# Water line repair



## Mississippiplum (Sep 30, 2011)

Homeowner sees his water bill has 17K gallons on it, we find the leak on a line feeding the outside hosebibs, I fixed the line, the water was bubbling out of the ground underneath a raised platform with condenser units on it. 



























































The line was bent at a tight raidius around that post that's why the crack formed, and because someone hit it while installing the corrugated pipe for the downspout. I had to get creative with the fittings to make it work. The leak went undetected because the water was seeping into a drain tile


----------



## Plumberman (Jul 7, 2008)

Rain or shine glue... Nice


----------



## Mississippiplum (Sep 30, 2011)

Plumberman said:


> Rain or shine glue... Nice


What's so bad about it?


----------



## greenscoutII (Aug 27, 2008)

Mississippiplum said:


> What's so bad about it?


No offense, but where I'm from it is regarded by many plumbers as a product for handy hacks. It isn't allowed to be used inside of a structure and since water service isn't run in PVC in Colorado, only sprinkler guys and handy hacks use it.

Personally, I don't have an issue with it if allowed by local code.....


----------



## Titan Plumbing (Oct 8, 2009)

Around here you can't use it on DWV.


----------



## Mississippiplum (Sep 30, 2011)

greenscoutII said:


> No offense, but where I'm from it is regarded by many plumbers as a product for handy hacks. It isn't allowed to be used inside of a structure and since water service isn't run in PVC in Colorado, only sprinkler guys and handy hacks use it.
> 
> Personally, I don't have an issue with it if allowed by local code.....
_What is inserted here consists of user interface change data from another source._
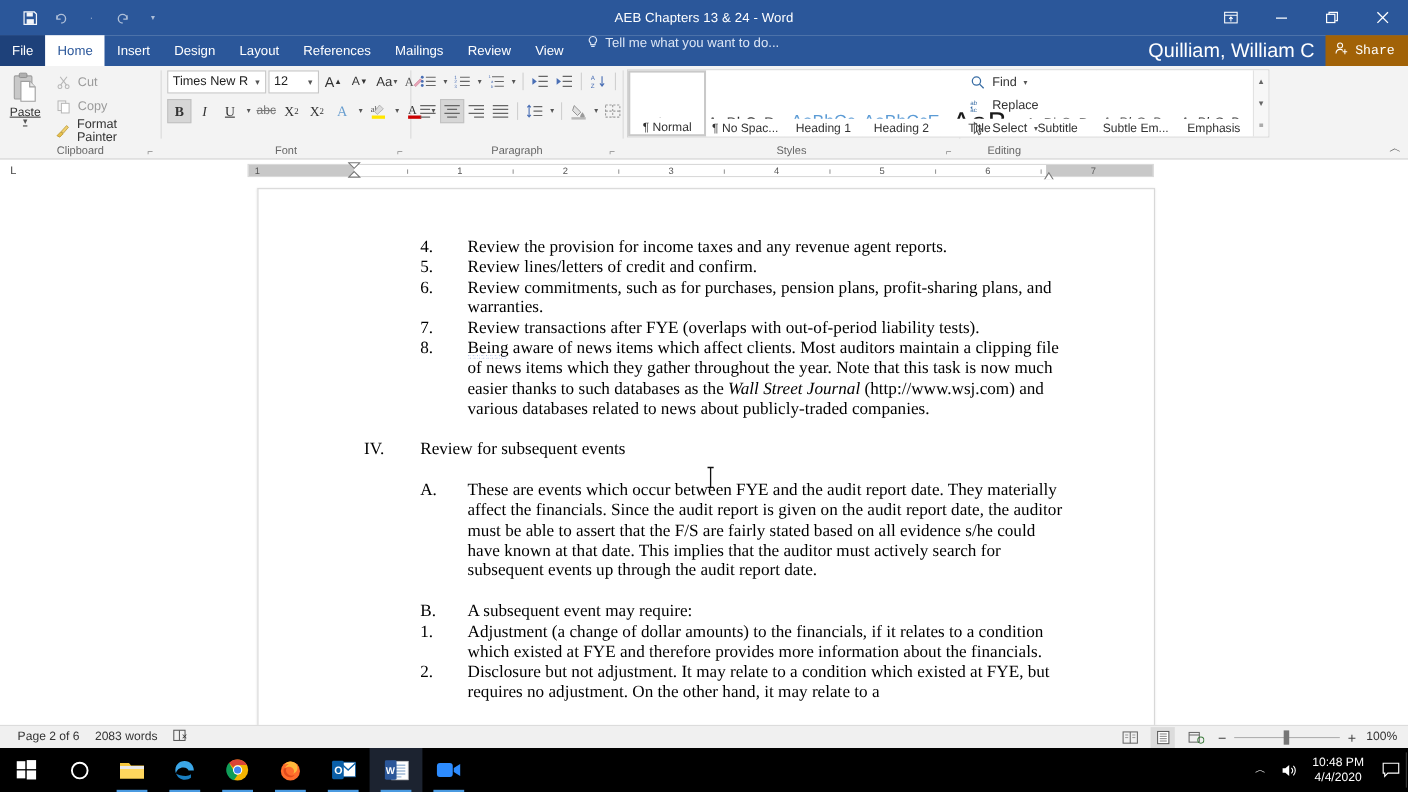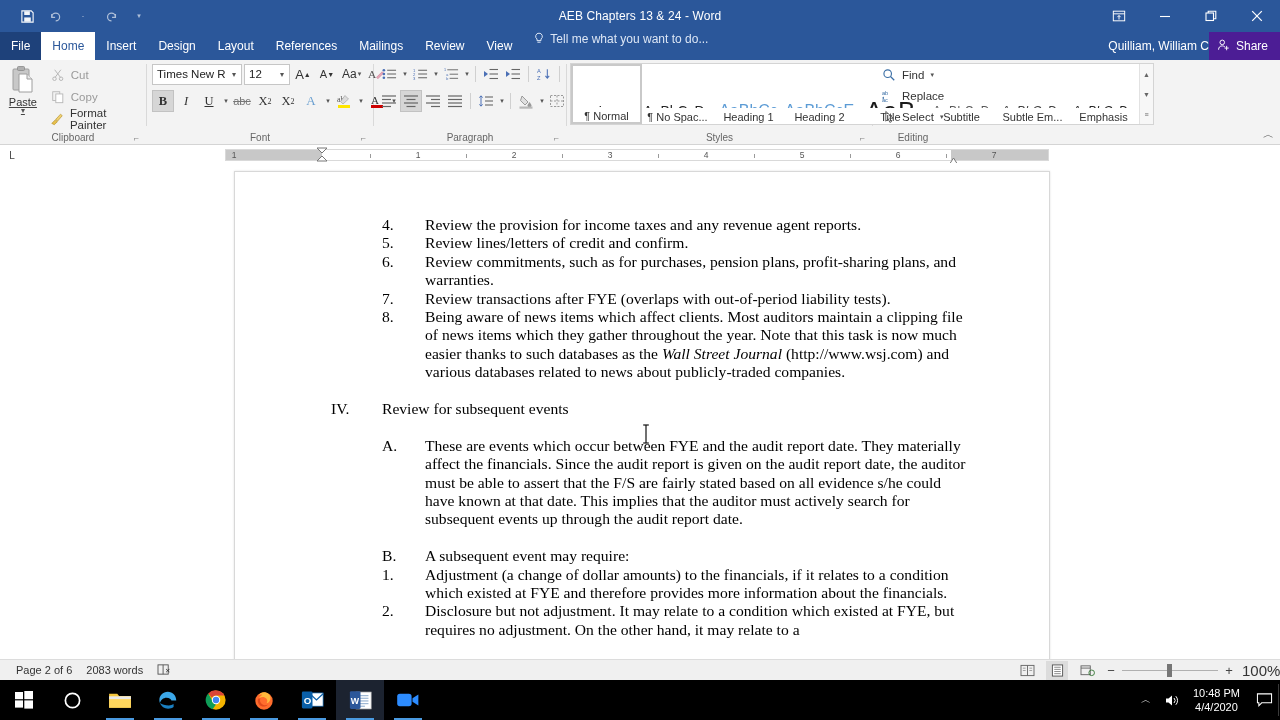"Quilliam, William C" .username { font-size: 12px -> 18px; padding-right: none -> 10px }
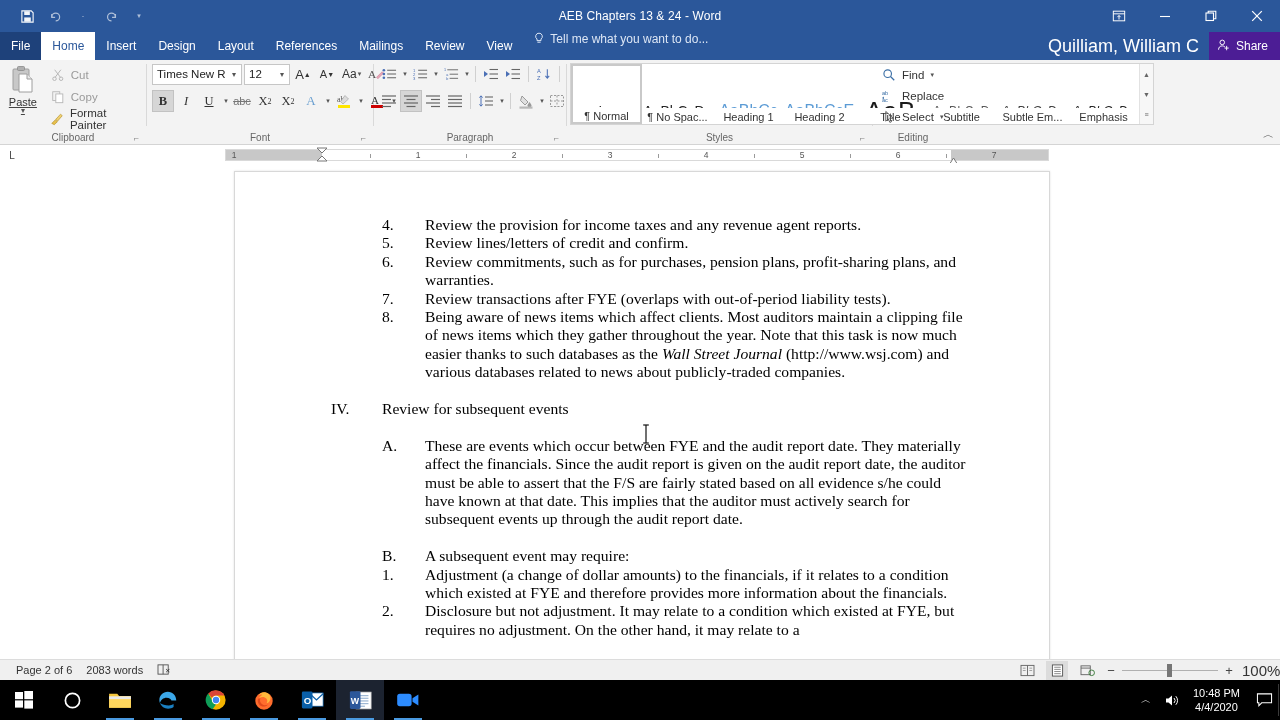"Share" .sharebtn { background: #4c1d95 -> #a16207; font-family: none -> Liberation Mono, monospace }
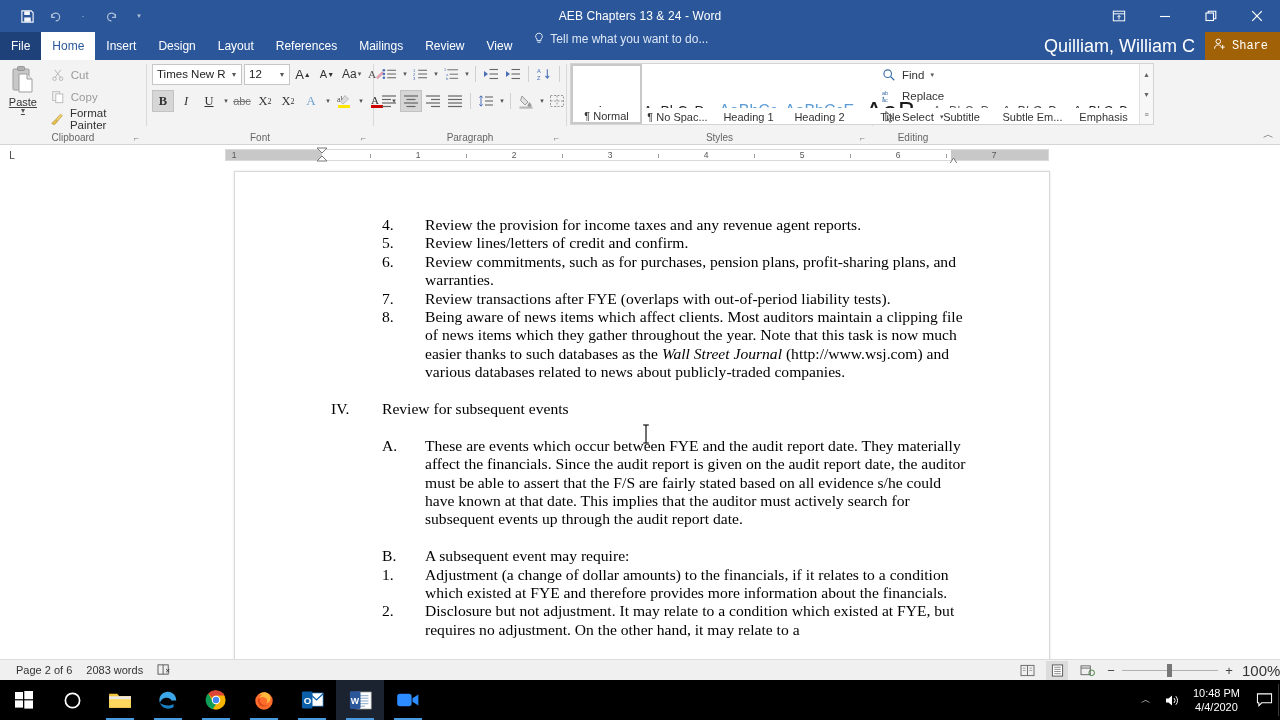"100%" .zoom-val { font-size: 15px -> 11px }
Code allows it here, all of the service lines here are PVC, when plumbing above ground or when everything is dry we use clear glue, but everything was moist here and water was dripping slowly from the pipe so thats why we used it, no offense taken


----------



## Plumberman (Jul 7, 2008)

Only irrigation guys use it here... Then wonder why their lines go boom.


----------



## Mississippiplum (Sep 30, 2011)

Plumberman said:


> Only irrigation guys use it here... Then wonder why their lines go boom.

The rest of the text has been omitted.